Production primary filled its data volume at 03:47 on a Thursday. PostgreSQL stopped accepting writes. The replication dashboard showed no lag. The connection count was normal. CPU was at 12%. Every metric that was monitored showed healthy. The one metric that was not monitored had been accumulating WAL for six days.
The Alert
Alert: /var/lib/postgresql/data at 98% capacity. Disk fills on a PostgreSQL primary are catastrophic — the database will stop writing. The data directory had 2TB. The database itself used 1.4TB. The remaining 600GB had disappeared over six days without any monitored metric changing.

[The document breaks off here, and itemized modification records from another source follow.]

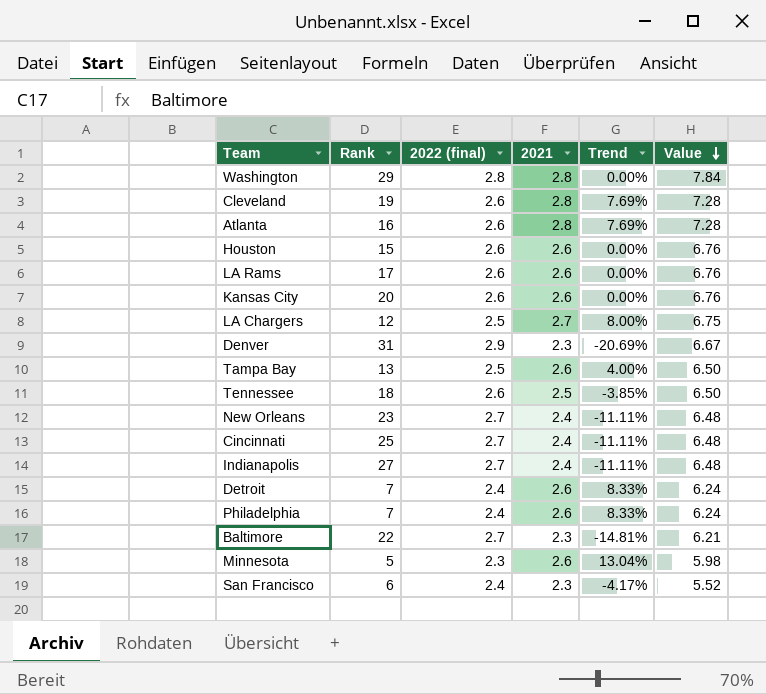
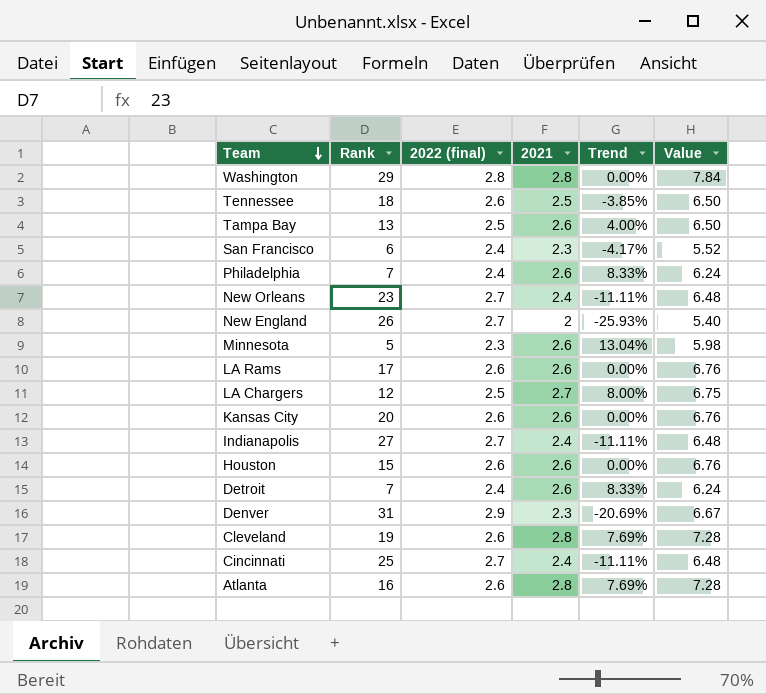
row order: Value descending -> Team descending
row Baltimore: 22 | 2.7 | 2.3 | -14.81% | 6.21 -> none
row New England: none -> 26 | 2.7 | 2 | -25.93% | 5.40

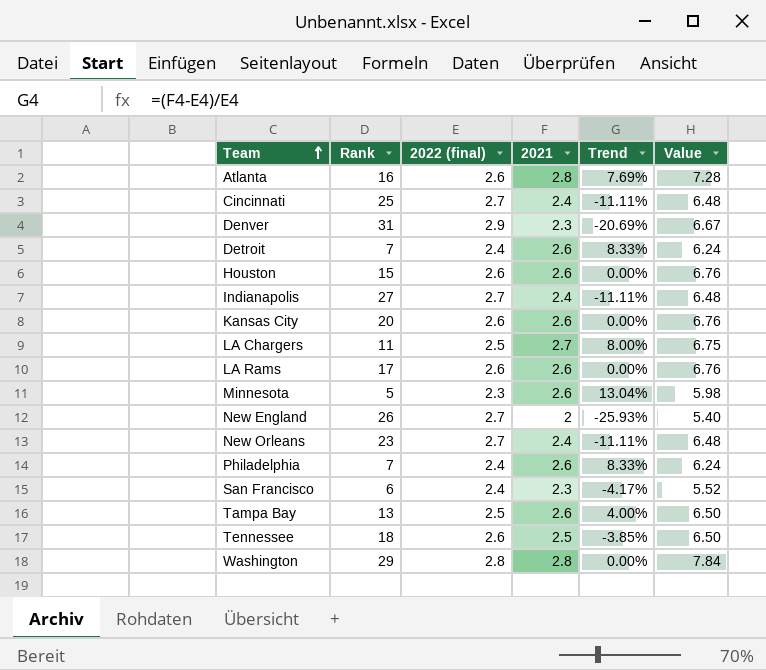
row order: Team descending -> Team ascending
row Cleveland: 19 | 2.6 | 2.8 | 7.69% | 7.28 -> none
LA Chargers | Rank: 12 -> 11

First Hypothesis: Table Bloat
Dead tuples accumulating after a high-delete workload can grow a table's physical size significantly. We checked for bloated tables.

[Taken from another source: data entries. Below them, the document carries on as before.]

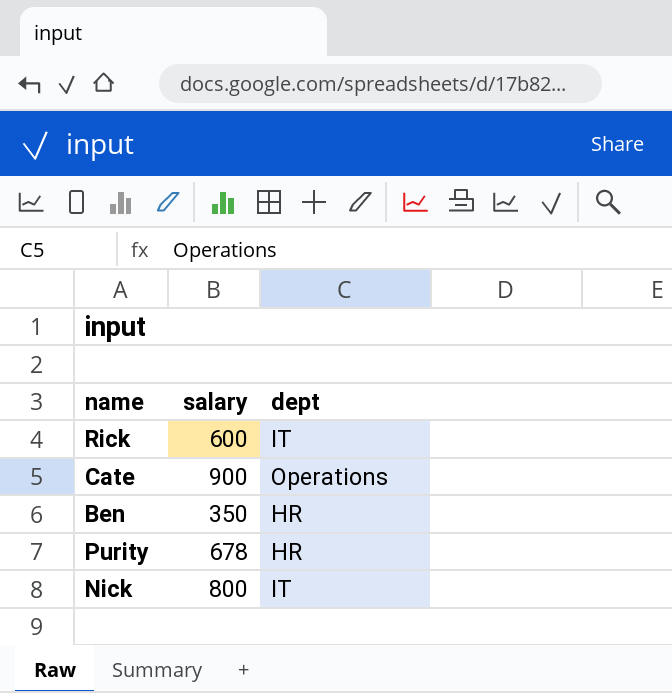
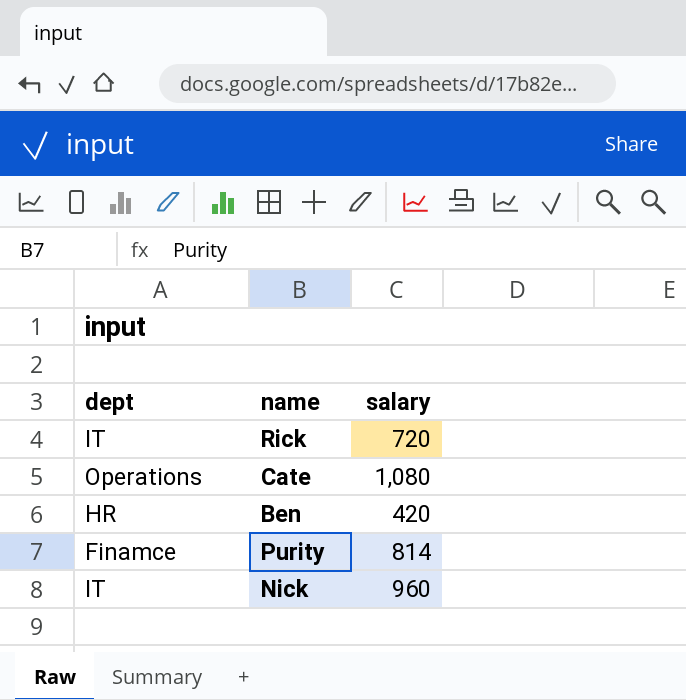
column dept | position: 3 -> 1
Rick | salary: 600 -> 720
Cate | salary: 900 -> 1,080
Ben | salary: 350 -> 420
Purity | dept: HR -> Finamce
Purity | salary: 678 -> 814
Nick | salary: 800 -> 960

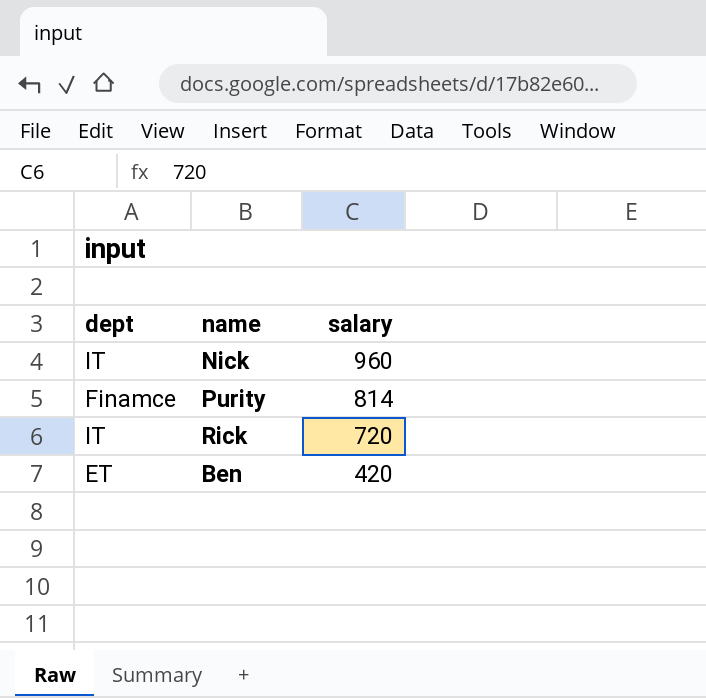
row order: none -> salary descending
row Cate: Operations | 1,080 -> none
Ben | dept: HR -> ET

SELECT schemaname, tablename, pg_size_pretty(pg_total_relation_size(schemaname||'.'||tablename)) AS total_size, n_dead_tup, n_live_tup, ROUND(n_dead_tup::numeric / NULLIF(n_live_tup + n_dead_tup, 0) * 100, 2) AS dead_pct, last_autovacuum FROM pg_stat_user_tables ORDER BY pg_total_relation_size(schemaname||'.'||tablename) DESC LIMIT 20;
Tables looked normal. No significant bloat. Autovacuum was current. The disk space was not in the tables.
The Discovery
-- Check WAL directory size SELECT pg_size_pretty(pg_wal_lsn_diff(pg_current_wal_lsn(), '0/0')) AS total_wal; -- The key query: check all replication slots SELECT slot_name, slot_type, active, active_pid, pg_size_pretty(pg_wal_lsn_diff(pg_current_wal_lsn(), restart_lsn)) AS retained_wal, restart_lsn, confirmed_flush_lsn FROM pg_replication_slots;
Result: two active replication slots, both with minimal lag. One inactive slot: analytics_replica_slot. Created six days ago. Active: false. Active PID: null. Retained WAL: 547GB.

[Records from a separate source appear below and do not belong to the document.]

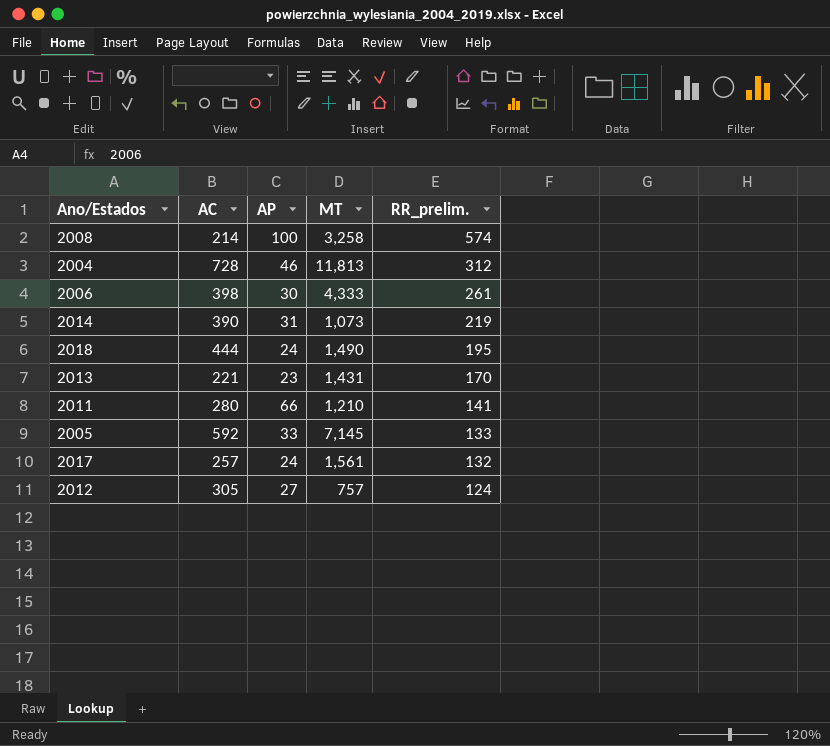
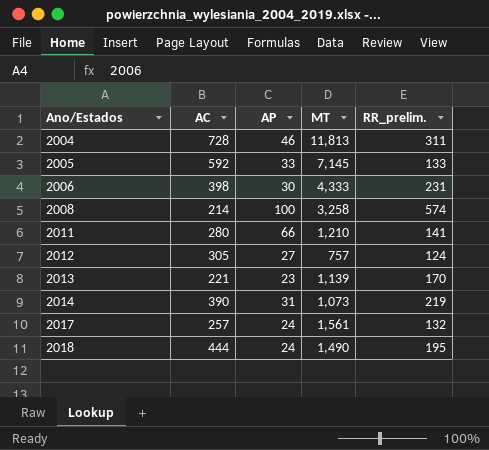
row order: RR_prelim. descending -> Ano/Estados ascending
2004 | RR_prelim.: 312 -> 311
2006 | RR_prelim.: 261 -> 231
2013 | MT: 1,431 -> 1,139

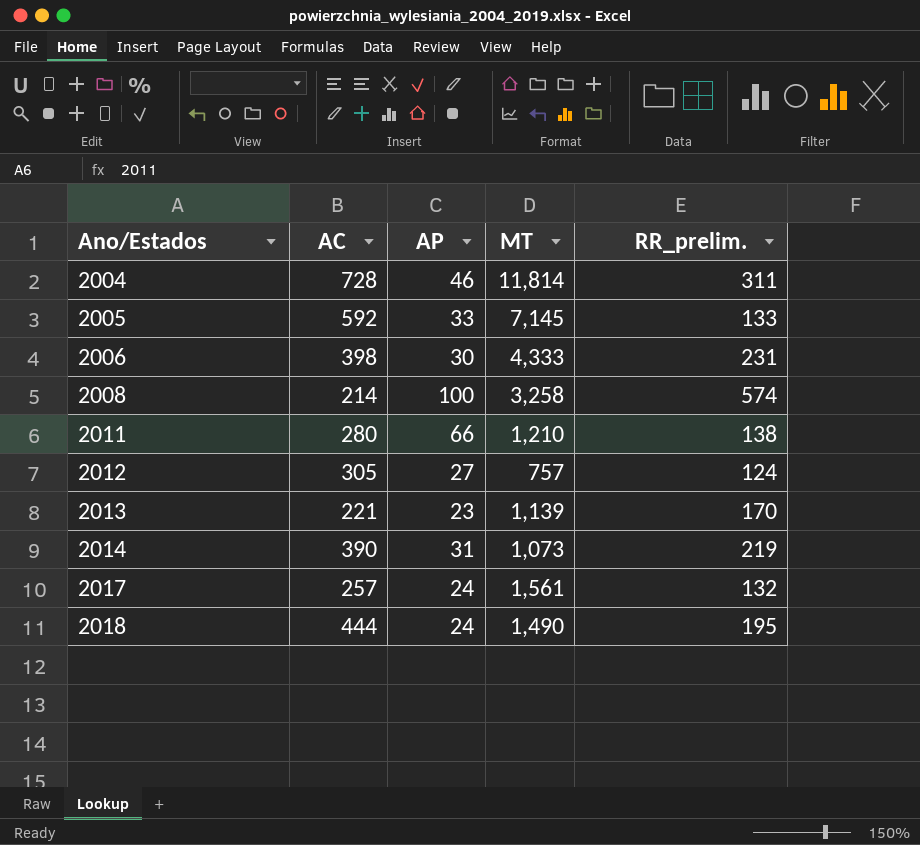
2004 | MT: 11,813 -> 11,814
2011 | RR_prelim.: 141 -> 138

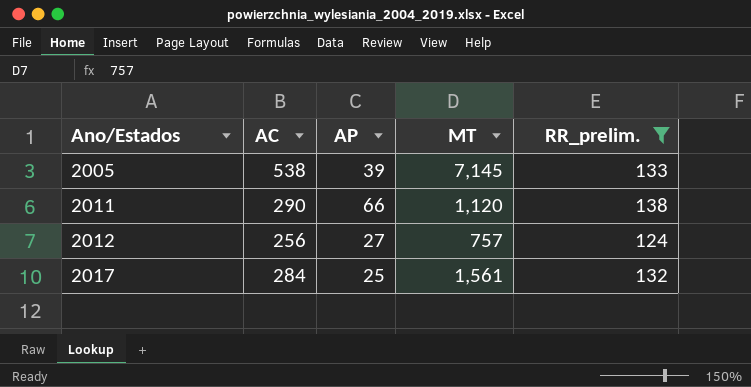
filter: none -> RR_prelim. <= 138
2005 | AC: 592 -> 538
2005 | AP: 33 -> 39
2011 | AC: 280 -> 290
2011 | MT: 1,210 -> 1,120
2012 | AC: 305 -> 256
2017 | AC: 257 -> 284
2017 | AP: 24 -> 25

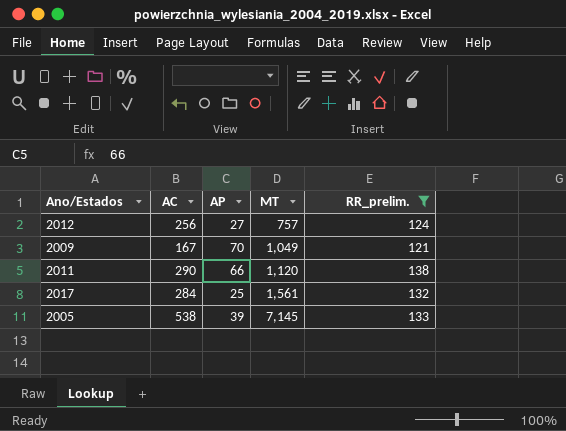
row order: Ano/Estados ascending -> MT ascending
row 2009: none -> 167 | 70 | 1,049 | 121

The analytics team had created a logical replication slot for a new reporting replica, connected once to test it, and then the replica had been taken offline for reconfiguration. The slot had sat inactive for six days, retaining every WAL segment generated since its creation. PostgreSQL will never remove WAL that a slot has not consumed.
Incident Timeline
| Time | Event |
|---|---|
| Day -6, 14:22 | analytics_replica_slot created. Replica connected briefly, then offline. |
| Day -6 to Day 0 | 547GB of WAL retained. No alert. No monitoring. |
| Day 0, 03:47 | Disk at 98%. Alert fires. |
| 03:52 | On-call engineer connects. Tables look healthy. WAL directory: 547GB. |
| 03:55 | pg_replication_slots queried. Inactive slot with 547GB retained WAL found. |
| 03:56 | Slot confirmed as abandoned (analytics team) |
| 03:57 | SELECT pg_drop_replication_slot('analytics_replica_slot') |
| 03:58 | 547GB of WAL removed. Disk at 23%. |
| 03:58 | PostgreSQL writes resume. Incident resolved. |
Root Cause
PostgreSQL guarantees that a replication slot consumer will never miss WAL segments — even if the consumer is offline for days or weeks. This is by design and is the correct behaviour. The gap was monitoring: lag in bytes and seconds measures active slots. An inactive slot with no consumer appears with zero lag because it has no active sender. pg_replication_slots is the only place where inactive slot retention is visible.
The Fix
-- Drop the abandoned slot immediately SELECT pg_drop_replication_slot('analytics_replica_slot'); -- Monitor all slots — active and inactive — every 5 minutes: SELECT slot_name, active, pg_size_pretty(pg_wal_lsn_diff(pg_current_wal_lsn(), restart_lsn)) AS retained_wal, pg_wal_lsn_diff(pg_current_wal_lsn(), restart_lsn) / 1024/1024/1024 AS retained_gb FROM pg_replication_slots WHERE pg_wal_lsn_diff(pg_current_wal_lsn(), restart_lsn) > 1073741824; -- > 1GB
Prevention
Any slot inactive for more than 1 hour with more than 5GB retained WAL now fires an alert. Any slot created must have an owner — a team name in a comment — and an expected maximum offline duration. Slots exceeding their offline window are dropped automatically after an alert and a 30-minute grace period.